LATMO

By Melchiorre Cesarotti

Selma, Selma, che veggio? oscure e mute

Son le tue sale; alcun romor non s'ode,

Morven, ne' boschi tuoi: l'onda romita

Geme sul lido, il taciturno raggio

A' tuoi campi sovrasta: escono a schiere

Le verginelle tue, gaie, lucenti,

Come il vario-dipinto arco del cielo;

E ad or ad or verso l'erbosa Ullina

Volgono il guardo, onde scoprir le bianche

Vele del Re: quei di tornar promise

A' colli suoi, ma lo rattenne il vento,

L'aspro vento del nord. Chi vien? chi sbocca

Dal colle oriental, come torrente

D'oscuritade? ah lo ravviso: è questa

L'oste di Latmo. Sconsigliato! intese

L'assenza di Fingallo, e di baldanza

Il cor gli si gonfiò: posta ha nel vento

Tutta la speme sua. Perché ten vieni,

Latmo, perché? non sono in Selma i forti:

Con quell'asta che vuoi? di Morven teco

Pugneran le donzelle? Arresta, arresta,

Formidabil torrente: olà, non vedi

Coteste vele? ove svanisci, o Latmo,

Come nebbia? ove sei? svanisci in vano:

T'insegue il nembo; hai già Fingallo a tergo.

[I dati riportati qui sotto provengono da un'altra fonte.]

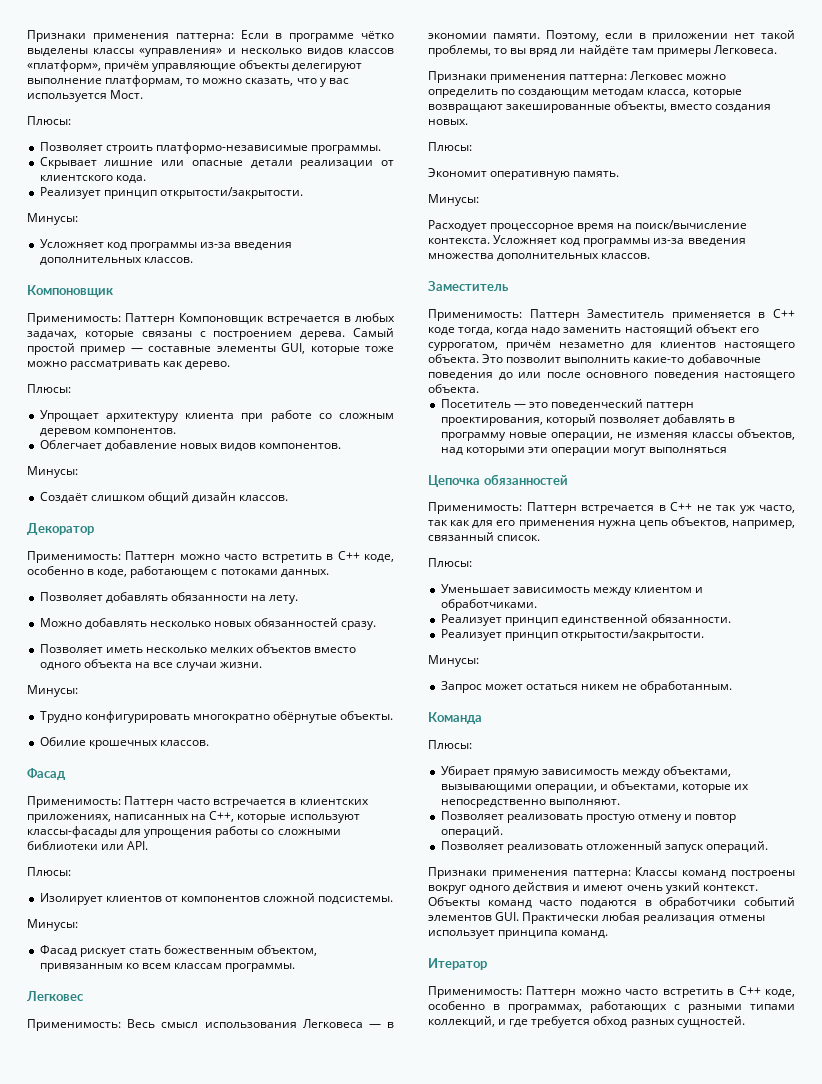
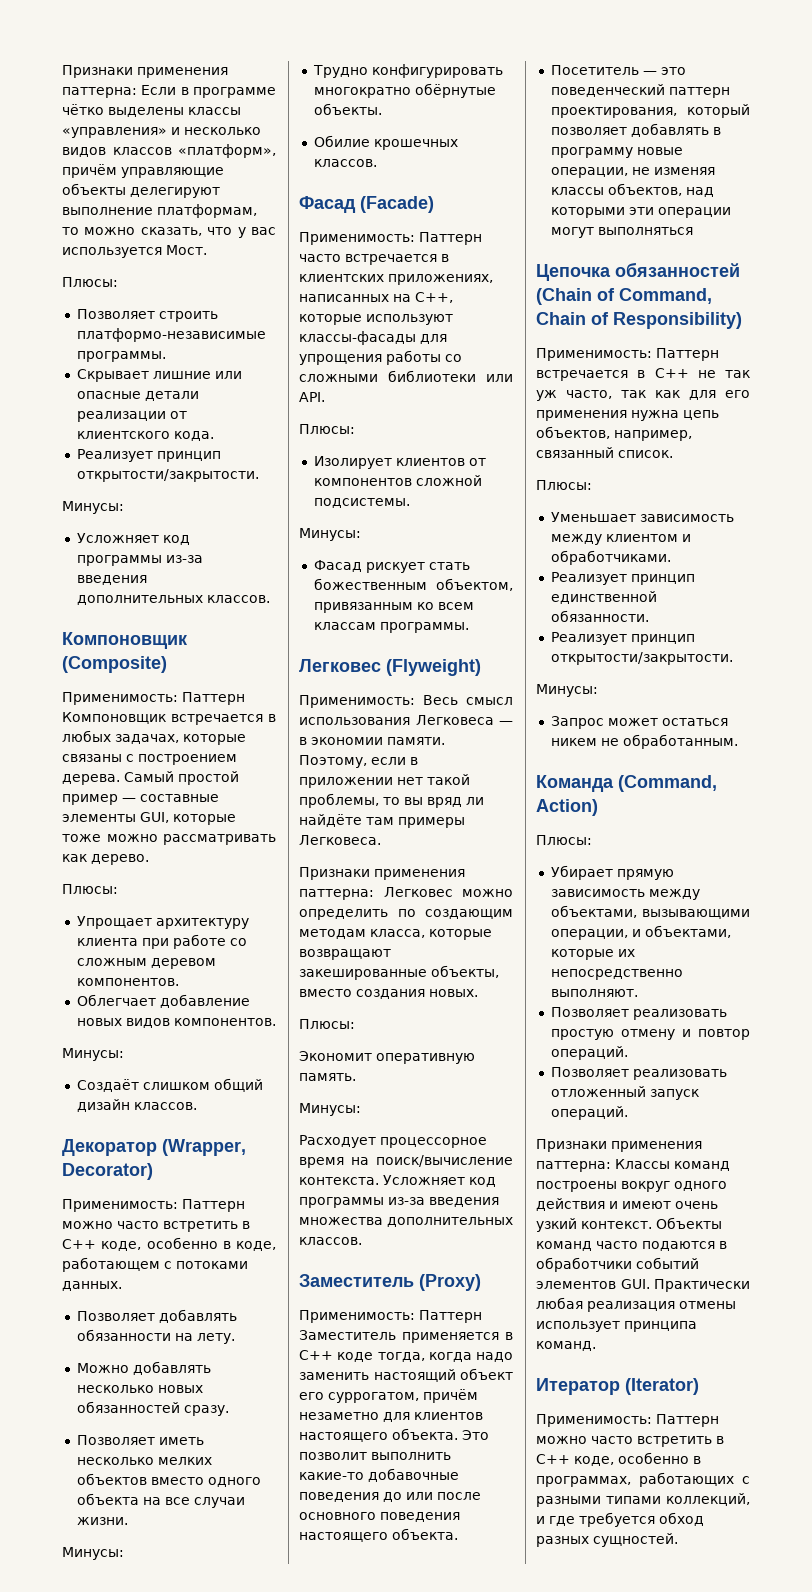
  Усложняет код программы из-за введения дополнительных классов.
- Компоновщик
+ Компоновщик (Composite)
- Декоратор
+ Декоратор (Wrapper, Decorator)
  Обилие крошечных классов.
- Фасад
+ Фасад (Facade)
  Фасад рискует стать божественным объектом, привязанным ко всем классам программы.
- Легковес
+ Легковес (Flyweight)
  Усложняет код программы из-за введения множества дополнительных классов.
- Заместитель
+ Заместитель (Proxy)
- Цепочка обязанностей
+ Цепочка обязанностей (Chain of Command, Chain of Responsibility)
- Команда
+ Команда (Command, Action)
- Итератор
+ Итератор (Iterator)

Lente moveano sul ceruleo piano

Le nostre navi, allor che il re di Selma

Dal suo sonno si scosse: egli alla lancia

Stese la destra; i suoi guerrier s'alzaro.

Ben conoscemmo noi, ch'egli i suoi padri

Veduti avea, che a lui scendean sovente

Ne' sogni suoi, quando nemica spada

Sopra le nostre terre osava alzarsi.

Lo conoscemmo; e tosto in ogni petto

Arse la pugna. Ove fuggisti, o vento?

Disse di Selma il Re: strepiti forse

Nei soggiorni del sud? forse la pioggia

Segui per altri campi? a che non vieni

Alle mie vele, alla cerulea faccia

De' mari miei? Nella morvenia terra

Stassi il nemico, e 'l suo signor n'è lungi.

Su, duci miei, vesta ciascun l'usbergo,

Ciascun lo scudo impugni, e sopra l'onde

Stendasi ogn'asta, ed ogni acciar si snudi.

Latmo già ci avanzò; Latmo che un giorno

Colà di Lona su la piaggia erbosa

Da Fingallo fuggì: ritorna adesso

Come ingrossato fiume, e 'l suo muggito

Erra su i nostri colli. Il Re sì disse;

Noi nella baia di Carmona entrammo,

Ossian salì sul colle, e 'l suo ricolmo

Scudo colpì tre volte: a quel rimbombo

Tutte echeggiaro le morvenie balze,

E tremando fuggir cervetti e damme.

L'oste nemica al mio cospetto innanzi

S'impallidì, si sbigottì, perch'io

Tutto festante mi volgea nell'armi

Della mia gioventude, e al monte in vetta

Nube parea fosco-lucente, il grembo

Grave di pioggia a traboccar vicina.

Sedea sotto una pianta il vecchio Morni

Lungo le strepitanti acque di Strumo,

Curvo sulla sua verga: eragli appresso

Il giovinetto Gaulo, a udire intento

Del padre suo le giovenili imprese.

Spesso ei si scuote, e in sé non cape, e balza

Fervido, impaziente. Il vecchio Eroe

Udì il suon del mio scudo, e riconobbe

Il segnal della zuffa: alzasi tosto

Dal seggio suo; la sua canuta chioma

Divisa in due su gli omeri discende.

Pensa a' prischi suoi fatti: o figliuol mio,

Diss'egli a Gaulo, un gran picchiar di scudo

Odo colà dal monte; il re di Selma

Certo tornò; questo è 'l segnal di guerra.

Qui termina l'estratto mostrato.